*** Opening of INFORMATION SHOWN ***

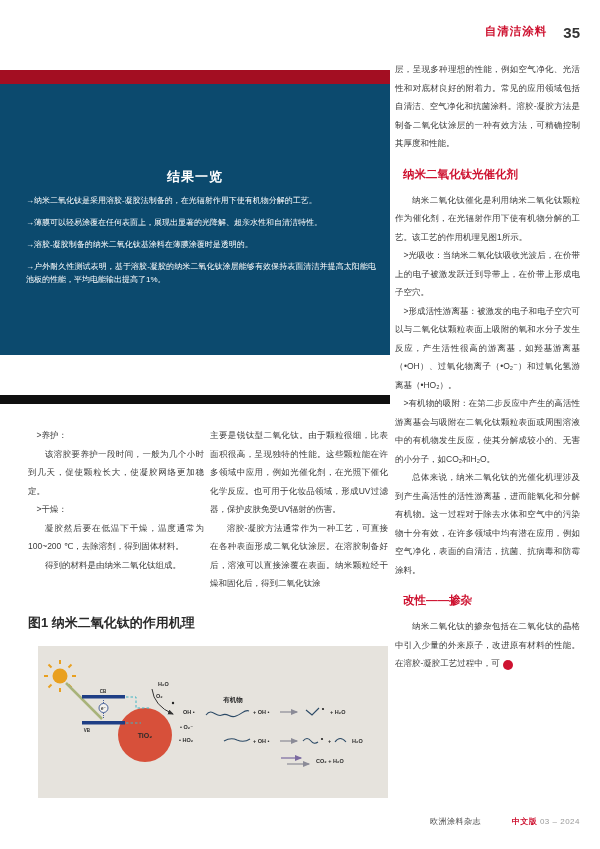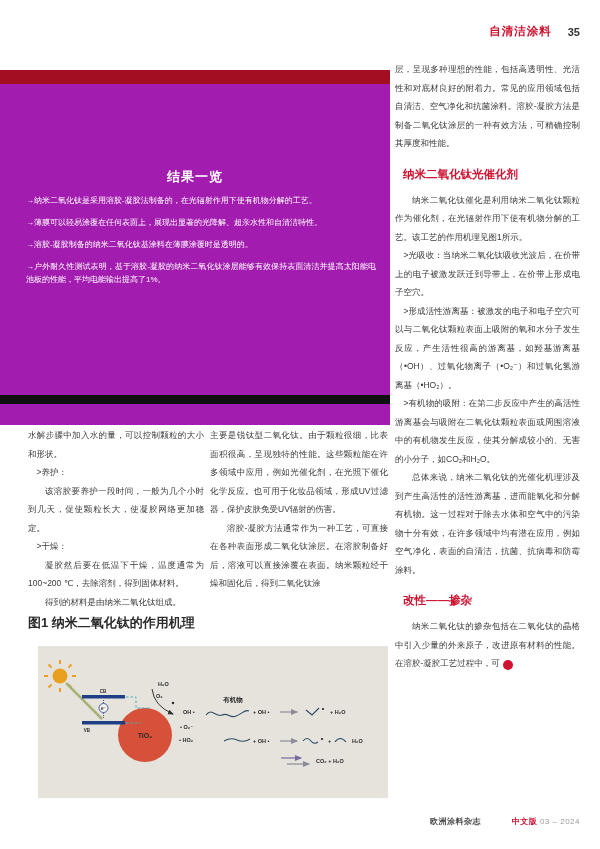"自清洁涂料" .header { align-items: center -> flex-start }
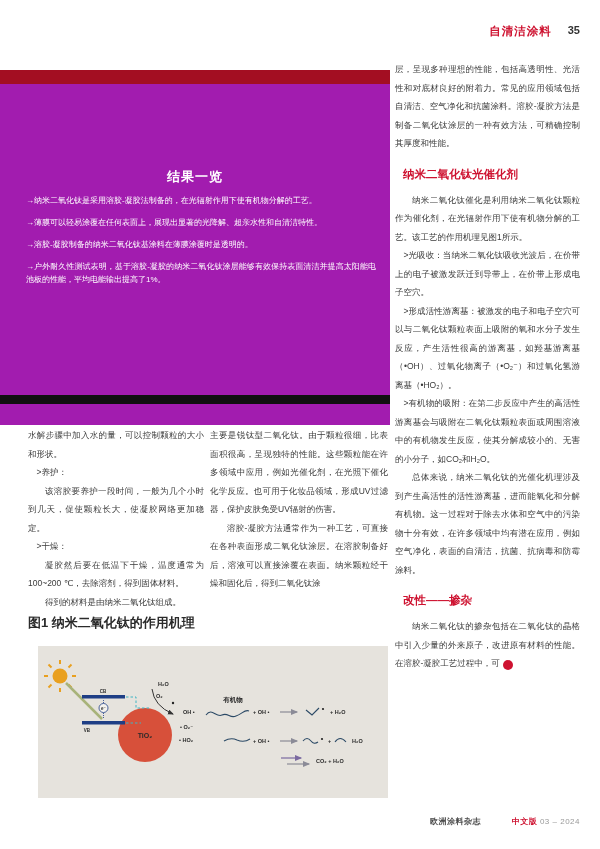"35" .header .pageno { font-size: 11px -> 15px }
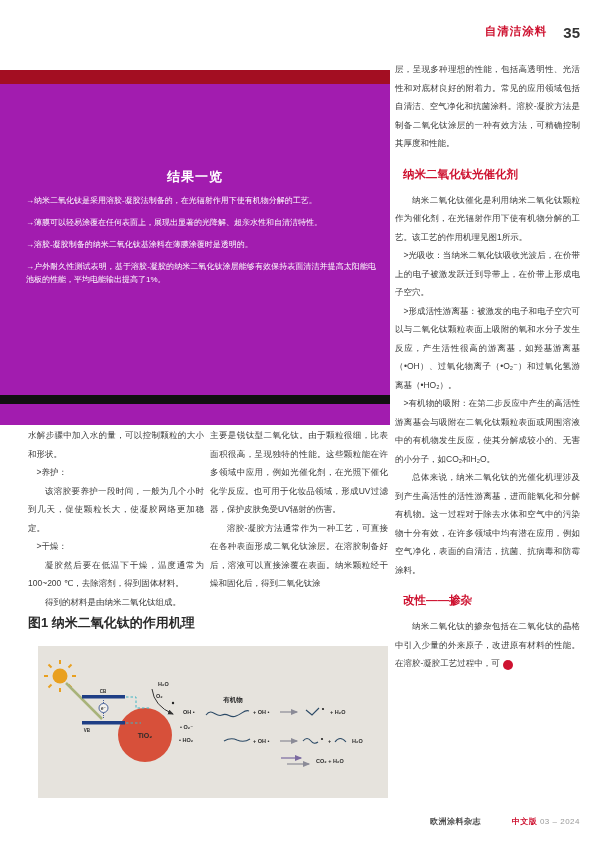"层，呈现多种理想的性能，包括高透明性、光活性和对底材良好的附着力。常见的应用领域" p { text: 包括高透明性 -> 例如空气净化 }
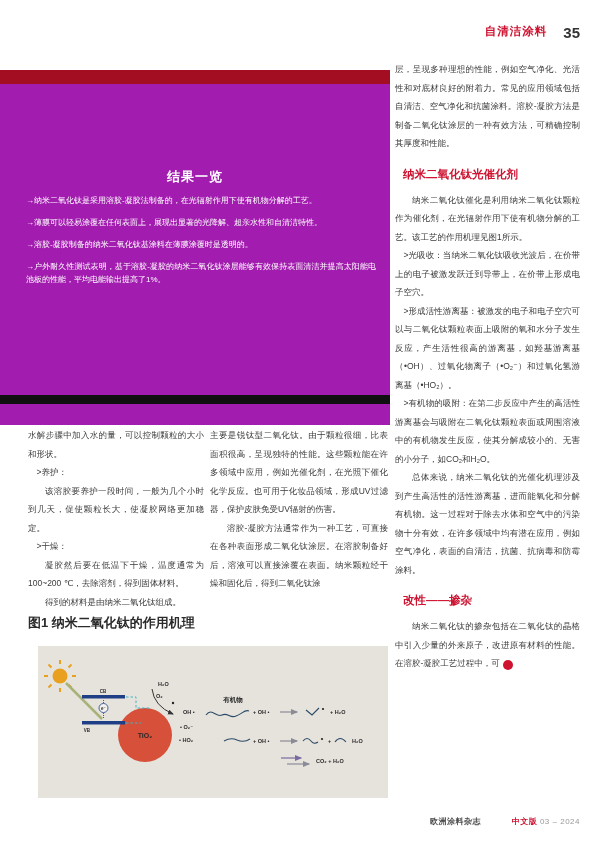"结果一览" .results-box { background: #a21caf -> #0c4a6e; height: 355px -> 285px }
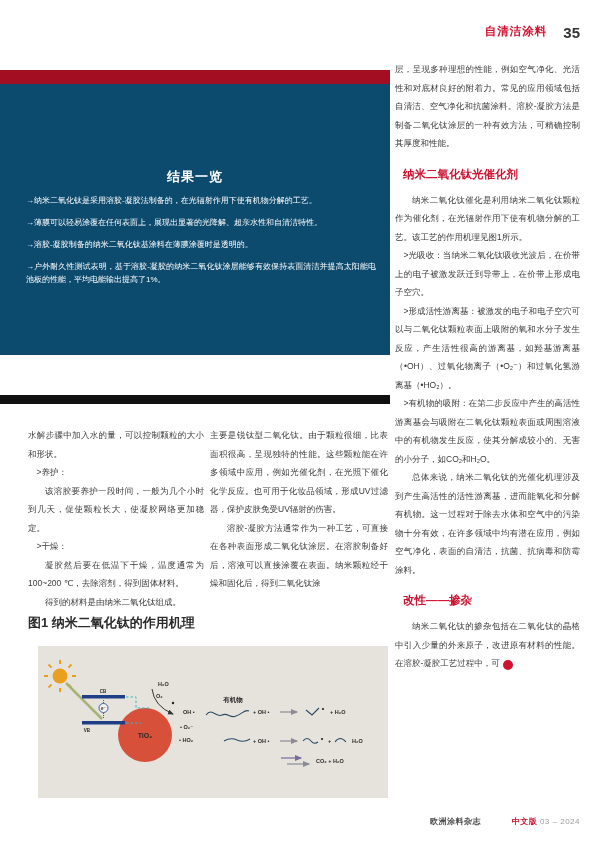"水解步骤中加入水的量，可以控制颗粒的大小和形状。" p { html: <p>水解步骤中加入水的量，可以控制颗粒的大小和形状。</p> -> none }
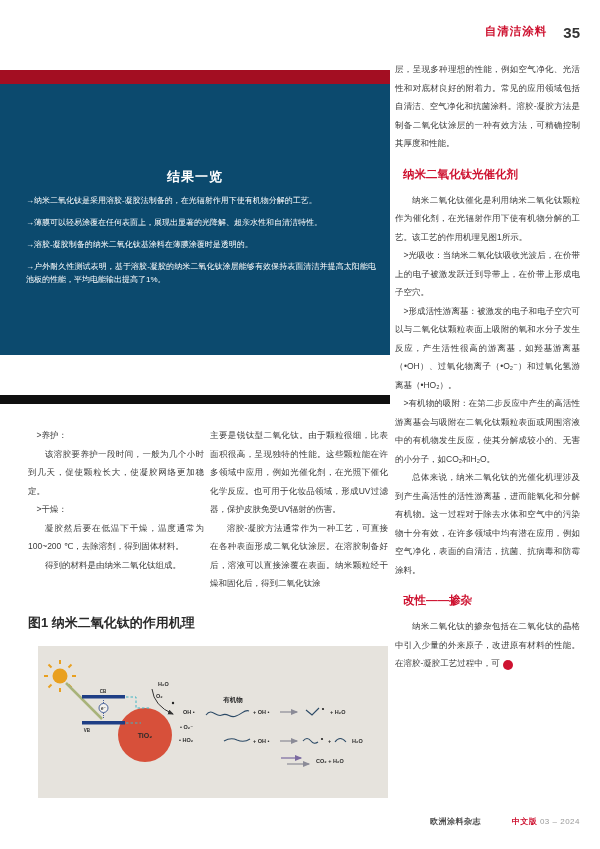"欧洲涂料杂志" .footer .mag { font-weight: bold -> normal }
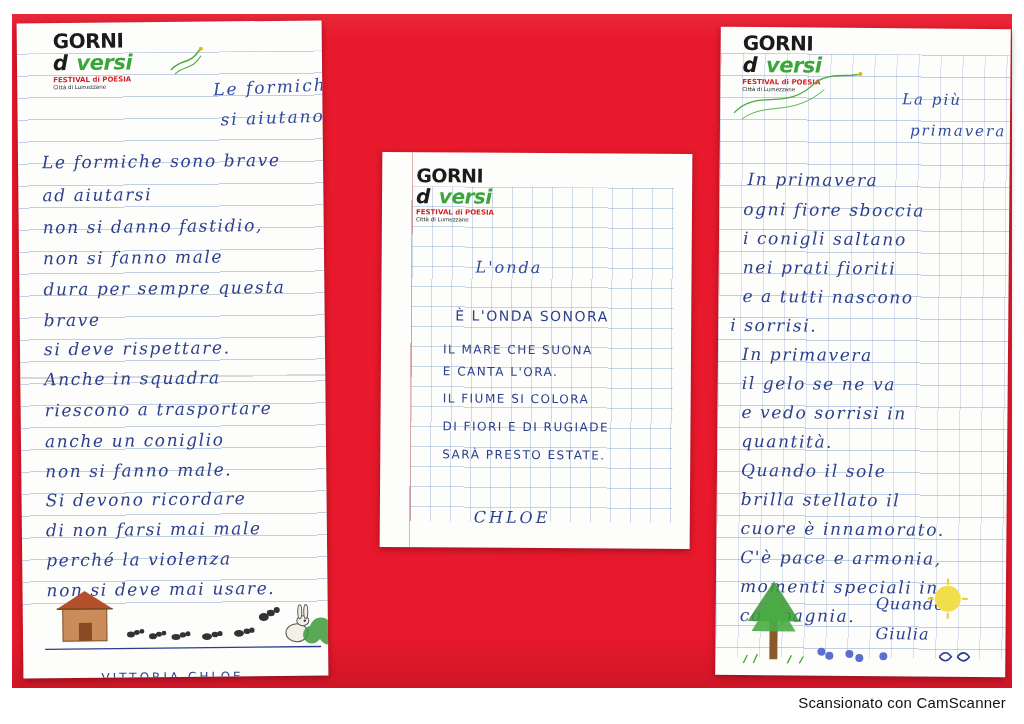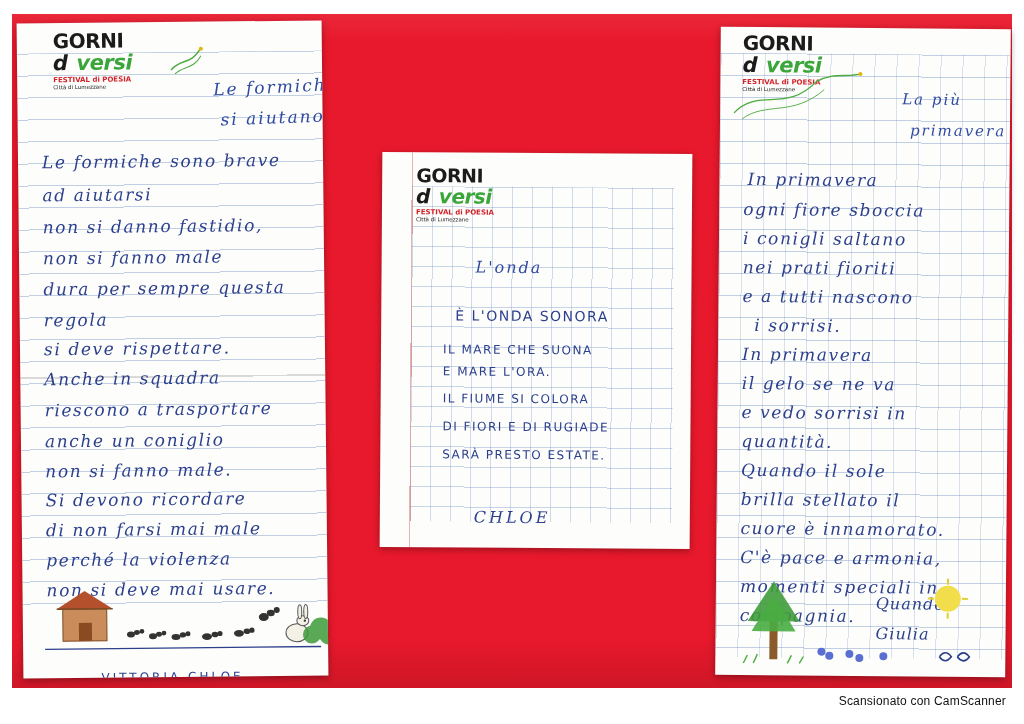"regola" div.hw { text: regola -> brave }
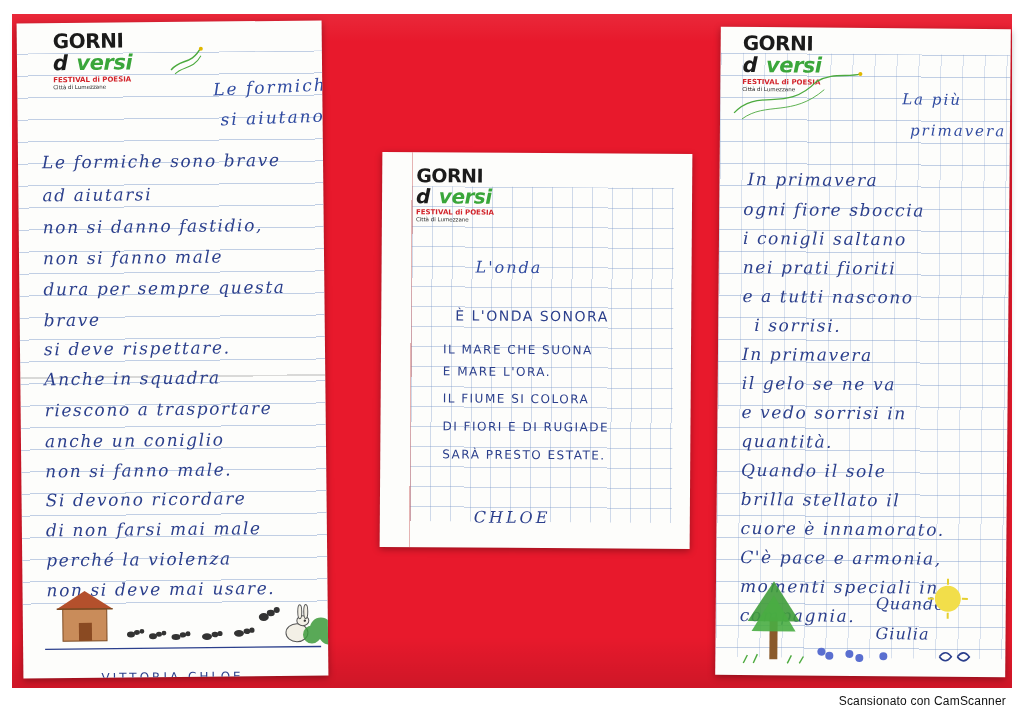"i sorrisi." div.hw { left: 36px -> 12px }
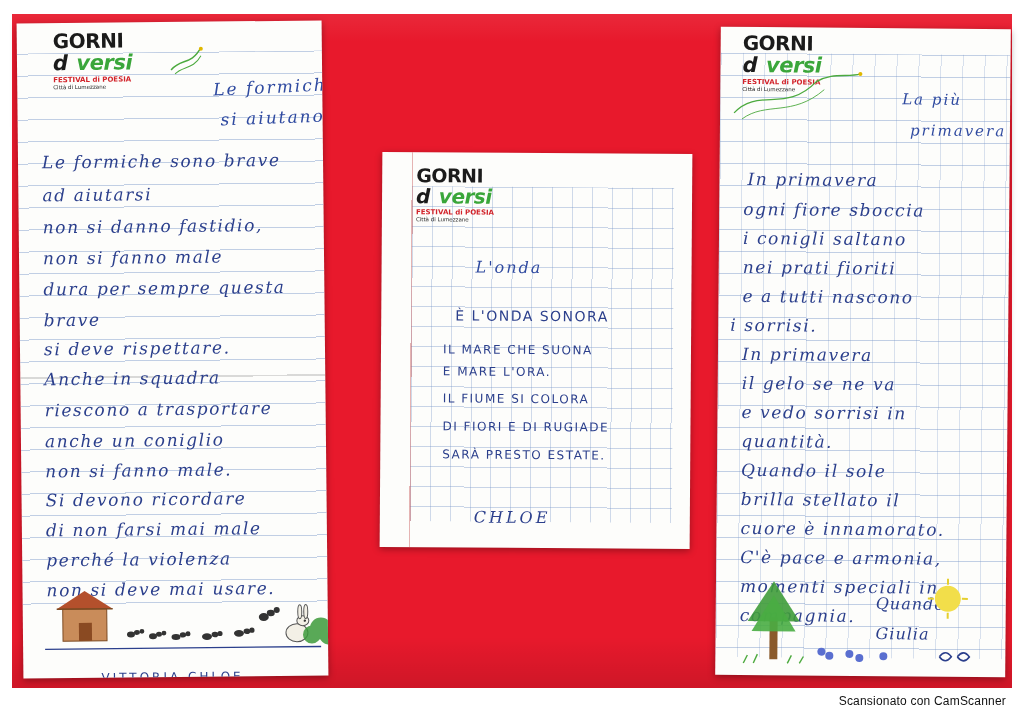"E MARE L'ORA." div.hw-print { text: MARE -> CANTA }
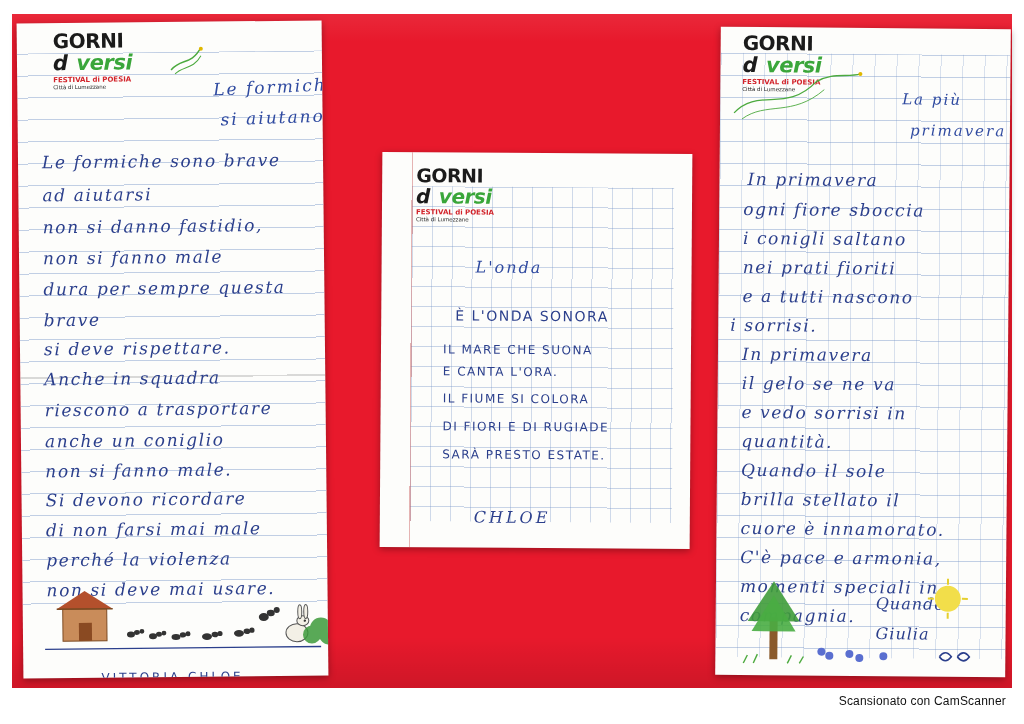"Scansionato con CamScanner" .footer-note { font-size: 12px -> 15px }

*** Close of INFORMATION SHOWN ***

Output the records above unchanged, minus their pictures.

## RESPONSE AREA
"自清洁涂料" .header { align-items: center -> flex-start }
"35" .header .pageno { font-size: 11px -> 15px }
"层，呈现多种理想的性能，包括高透明性、光活性和对底材良好的附着力。常见的应用领域" p { text: 包括高透明性 -> 例如空气净化 }
"结果一览" .results-box { background: #a21caf -> #0c4a6e; height: 355px -> 285px }
"水解步骤中加入水的量，可以控制颗粒的大小和形状。" p { html: <p>水解步骤中加入水的量，可以控制颗粒的大小和形状。</p> -> none }
"欧洲涂料杂志" .footer .mag { font-weight: bold -> normal }
"regola" div.hw { text: regola -> brave }
"i sorrisi." div.hw { left: 36px -> 12px }
"E MARE L'ORA." div.hw-print { text: MARE -> CANTA }
"Scansionato con CamScanner" .footer-note { font-size: 12px -> 15px }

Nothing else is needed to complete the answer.